Directions: Copy every record below exactly, leaving out any pictures.

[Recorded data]
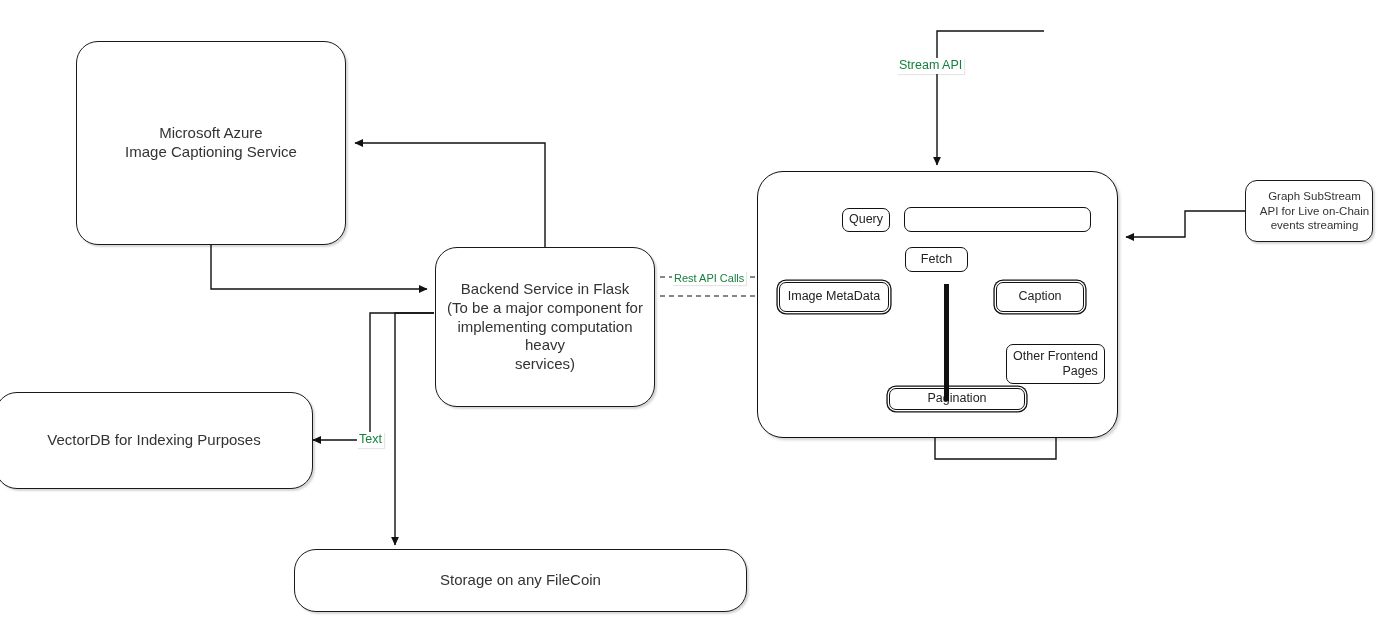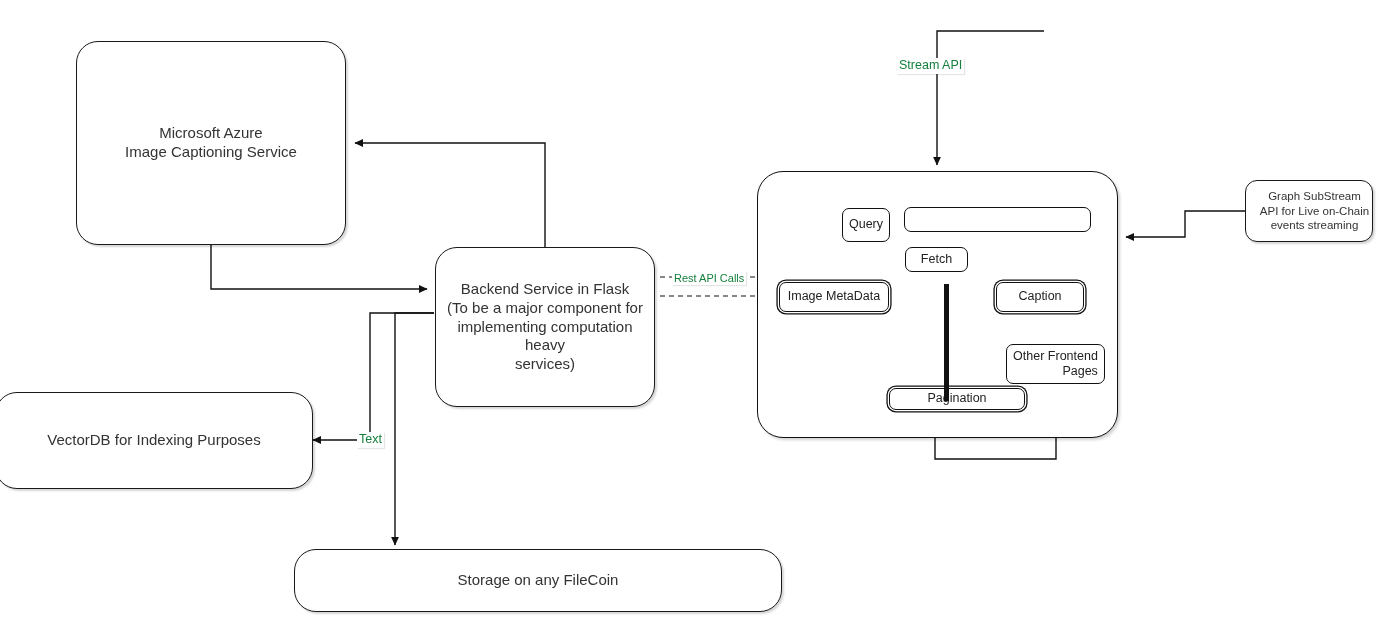--- a/index.html
+++ b/index.html
@@ -175,7 +175,7 @@
 
   <div id="frontend-container">
 
-    <div class="widget" style="left:84px; top:36px; width:48px; height:34px;">
+    <div class="widget" style="left:84px; top:36px; width:48px; height:24px;">
       <span class="txt">Query</span>
     </div>
 

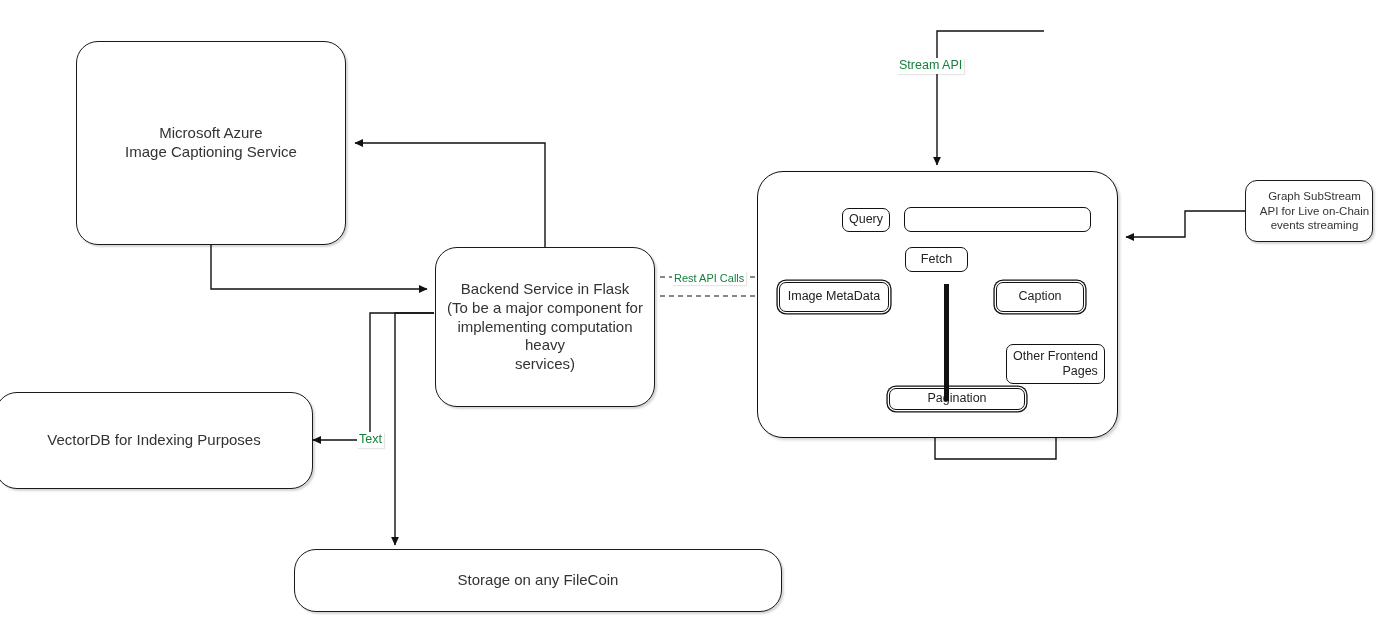--- a/index.html
+++ b/index.html
@@ -162,7 +162,7 @@
     <span class="txt">VectorDB for Indexing Purposes</span>
   </div>
 
-  <div class="node big-round" id="node-filecoin" style="left:294px; top:549px; width:488px; height:63px;">
+  <div class="node big-round" id="node-filecoin" style="left:294px; top:549px; width:453px; height:63px;">
     <span class="txt">Storage on any FileCoin</span>
   </div>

Answer to the exercise:
--- a/index.html
+++ b/index.html
@@ -175,7 +175,7 @@
 
   <div id="frontend-container">
 
-    <div class="widget" style="left:84px; top:36px; width:48px; height:34px;">
+    <div class="widget" style="left:84px; top:36px; width:48px; height:24px;">
       <span class="txt">Query</span>
     </div>
 

--- a/index.html
+++ b/index.html
@@ -162,7 +162,7 @@
     <span class="txt">VectorDB for Indexing Purposes</span>
   </div>
 
-  <div class="node big-round" id="node-filecoin" style="left:294px; top:549px; width:488px; height:63px;">
+  <div class="node big-round" id="node-filecoin" style="left:294px; top:549px; width:453px; height:63px;">
     <span class="txt">Storage on any FileCoin</span>
   </div>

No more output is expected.